J’encule cette petite salope qui le mérite.
Le soleil filtrant à travers les stores vénitiens de la cuisine éclairait d’une lueur chaude et intime la scène qui allait se jouer. Sur le comptoir en granit, un gode ceinture en silicone noir, luisant et imposant, attendait son heure. J’encule cette petite salope, c’était le mantra silencieux qui dansait dans le regard sombre de Mistress Lolita Hush, une superbe brune dont la réputation d’enculeuse sans pitié faisait le tour des réseaux sociaux. Vêtue d’un corset en cuir noir qui sculptait sa silhouette de déesse dominatrice et d’un shorty en latex qui moulait ses formes parfaites, elle fixait son modèle, son mec, soumis et consentant, agenouillé sur le carrelage froid.
« Regarde-moi, salope », ordonna-t-elle d’une voix douce mais impérieuse, en saisissant le gode ceinture. L’objet, une extension phallique et menaçante de sa volonté, fut ajusté avec une expertise méthodique autour de ses hanches fines. Son partenaire, le regard à la fois craintif et plein d’un désir profond, obéit. J’encule cette petite salope, pensa-t-elle à nouveau, sentant le pouvoir lui monter à la tête comme un vin capiteux. Elle s’approcha, la pointe du gode noir frôlant les lèvres tremblantes de l’homme. « Tu vas le sucer. Tu vas l’accueillir comme la dernière des putains avides. Et tu vas aimer ça. »
Il ouvrit la bouche, et elle poussa lentement, contrôlant chaque centimètre de pénétration. Les gémissements étouffés de l’homme résonnaient dans la pièce silencieuse, mêlés au cliquetis discret du métal des chaînes de son corset. Elle le regarda s’affairer, la tête renversée en arrière, un sourire cruel aux lèvres. C’était la mise en scène parfaite pour sa prochaine vidéo, une introduction sensuelle et humiliante. Mais le prélude touchait à sa fin. L’heure de la prise de possession totale avait sonné.
D’un geste sec, elle se retira, laissant l’homme haletant et le bout du gode luisant de salive. « Sur la table. Maintenant. Face contre le marbre », commanda-t-elle. Il se leva, maladroit, et s’allongea sur la table de la cuisine, la surface froide contre son torse nu. Ses mains étaient plaquées de chaque côté de son corps, ses muscles tendus d’anticipation. Mistress Lolita Hush s’approcha, traînant ses talons aiguilles sur le sol avec un bruit autoritaire. Elle prit une bouteille d’huile chauffante posée près de l’évier et en versa une généreuse quantité sur le gode, puis sur l’entrée serrée de son partenaire, massant avec une brutalité calculée.

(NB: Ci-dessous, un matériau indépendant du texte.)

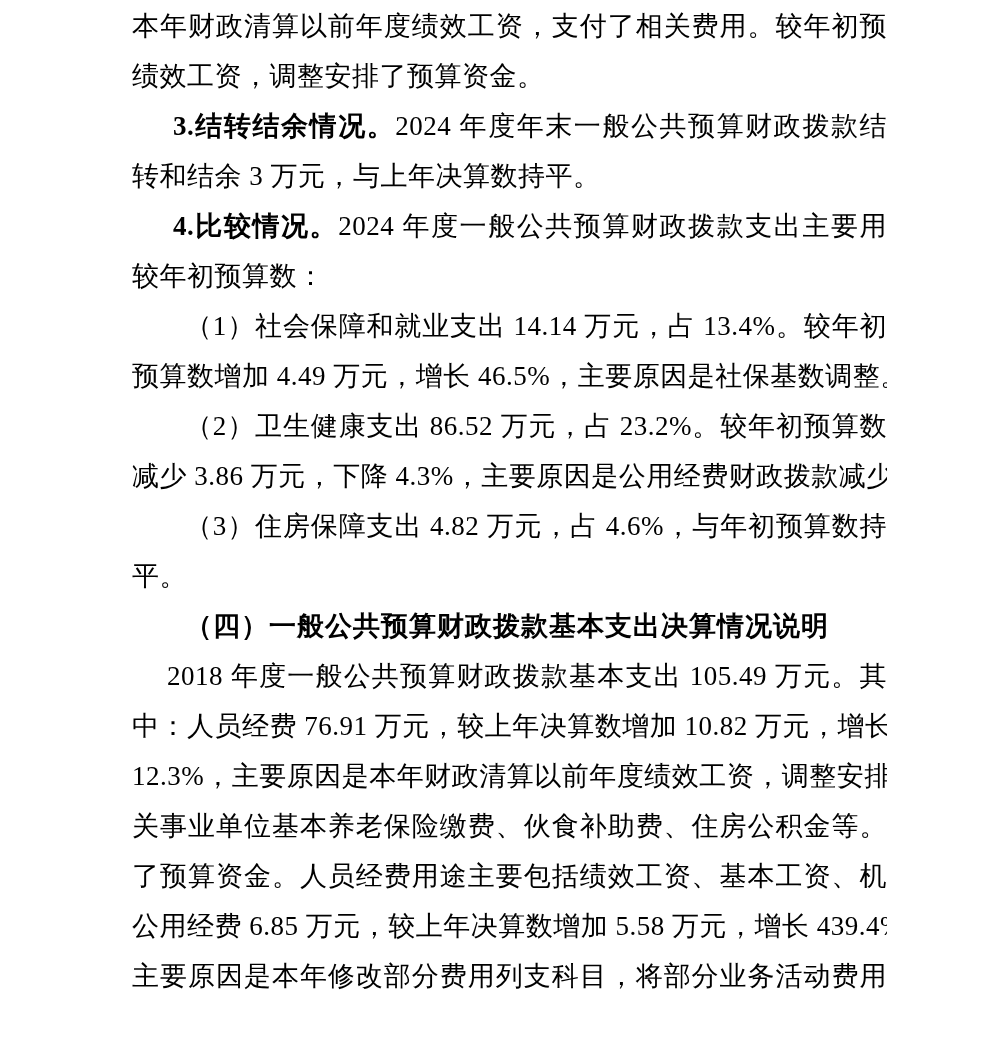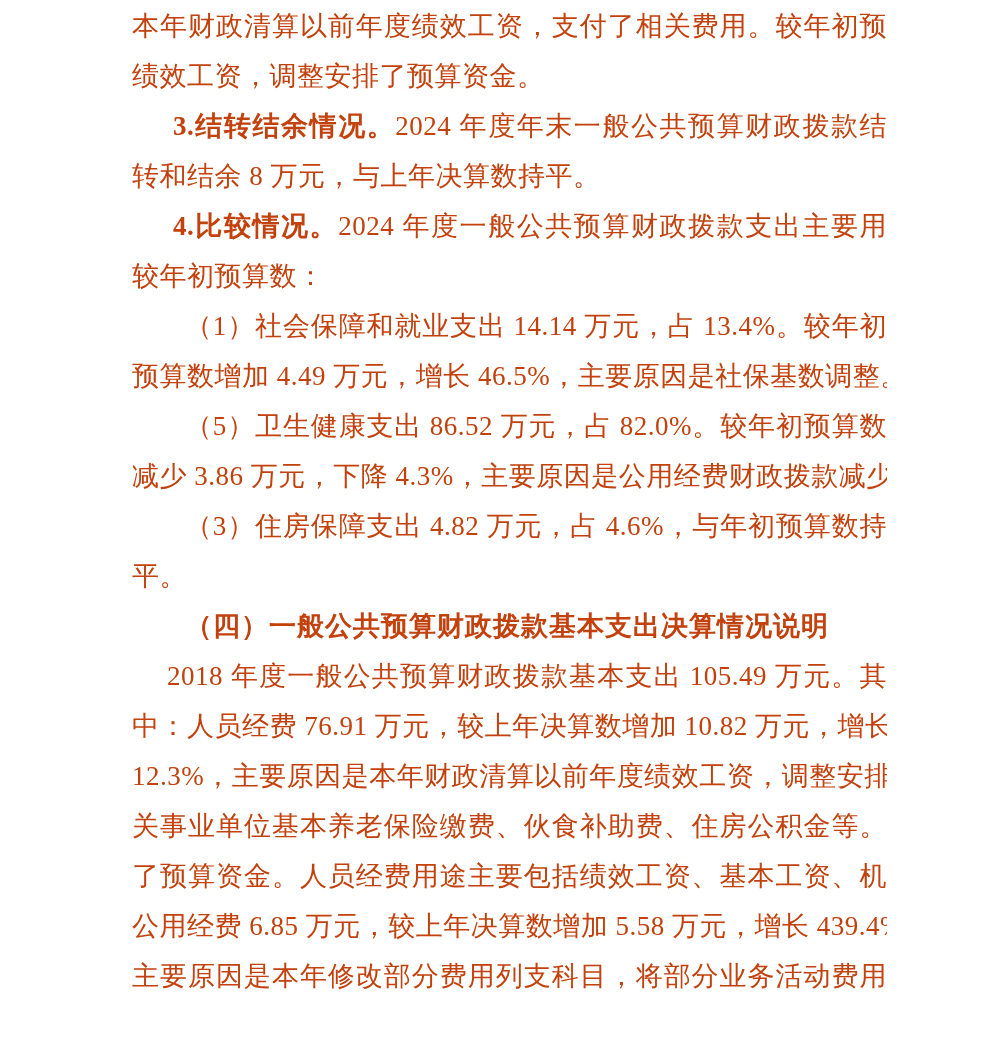"本年财政清算以前年度绩效工资，支付了相关费用。较年初预" .page { color: #c2410c -> #000000 }
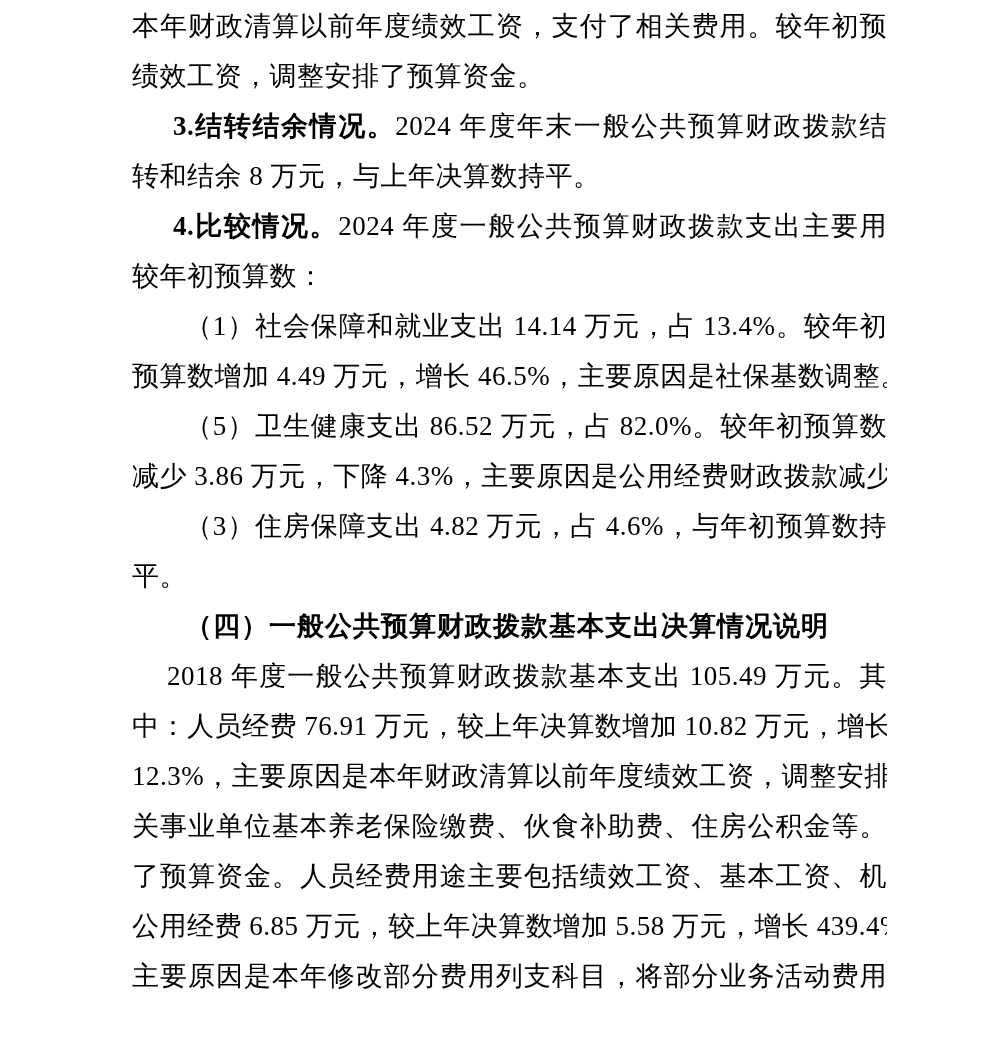"转和结余 8 万元，与上年决算数持平。" span { text: 8 -> 3 }
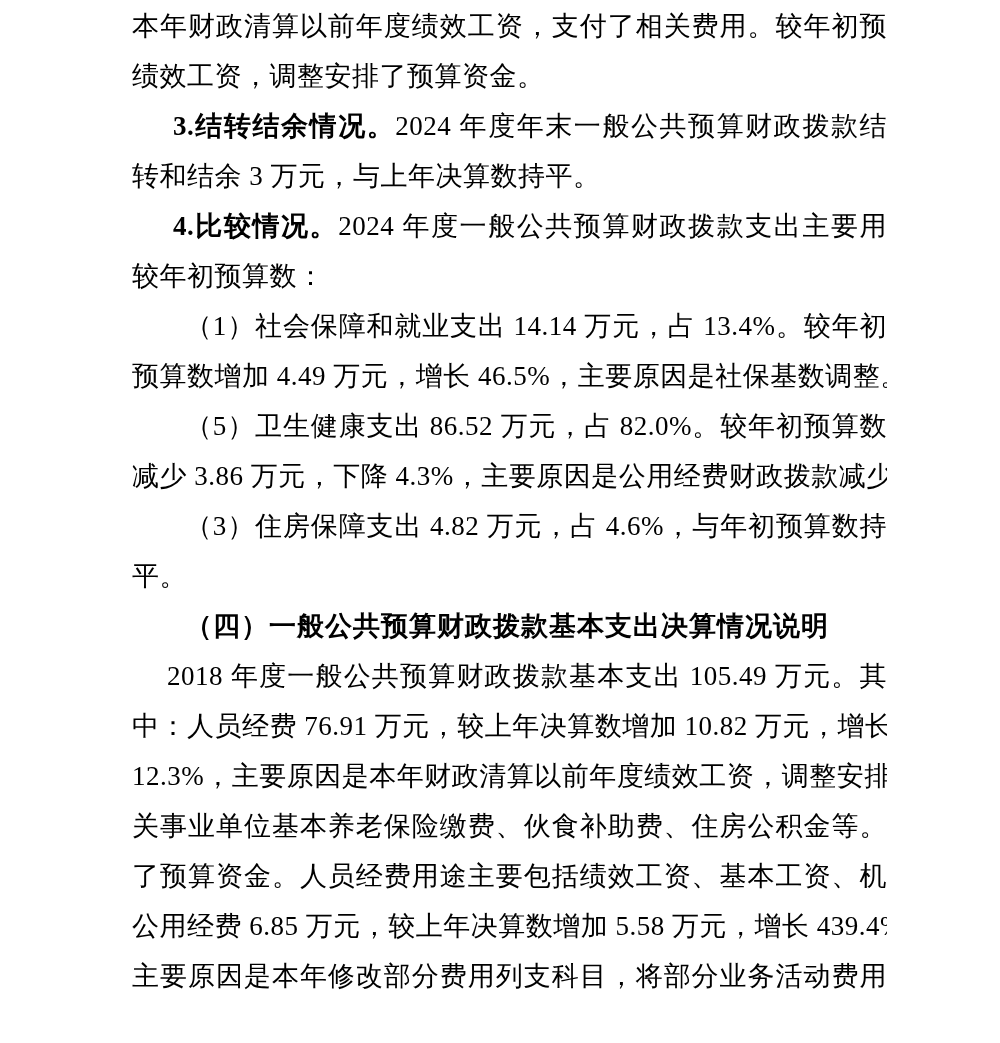"（5）卫生健康支出 86.52 万元，占 82.0%。较年初预算数" span { text: 5）卫生健康支出 86.52 万元，占 82.0% -> 2）卫生健康支出 86.52 万元，占 23.2% }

Elle se positionna derrière lui, alignant la pointe noire et lubrifiée contre son orifice. Elle plaqua une main dans son dos, l’autre sur sa hanche pour l’immobiliser. J’encule cette petite salope, murmura-t-elle cette fois à voix basse, une promesse sifflante. Et elle entra.
La pénétration fut brutale, directe, sans concession. Un cri rauque jaillit de la gorge de l’homme étouffé par la surface de la table. Elle ne lui laissa pas le temps de s’habituer. Dès qu’elle fut enfoncée jusqu’à la garde, elle commença à aller et venir, des coups de bassin puissants et saccadés qui faisaient grincer les pieds de la table sur le carrelage. Le bruit de chair contre chair, du latex frottant contre la peau, du gode s’enfonçant profondément, se mêlait aux grognements de domination de Lolita et aux gémissements forcés de son « mec ». Chaque poussée était une affirmation, une conquête. J’encule cette petite salope sur la table de la cuisine, et le monde entier le saura.
Le rythme s’accéléra, devenant frénétique. Sa main qui était sur son dos remonta pour saisir ses cheveux, tirant sa tête en arrière, exposant sa nuque vulnérable. Elle se cambra, offrant à l’objectif imaginaire – ou peut-être bien réel, planqué quelque part – le spectacle de sa domination absolue. La sueur perla sur son front à elle, son corset serrait sa respiration qui devenait haletante. Elle le clouait à la table, chaque coup de boutoir semblant vouloir traverser le bois. C’était plus qu’un acte sexuel ; c’était un rituel de pouvoir, une performance parfaite pour ses abonnés avides. Et au cœur de cette tempête, une pensée triomphante résonnait, synchronisée avec ses mouvements : l’affirmation ultime de son contrôle.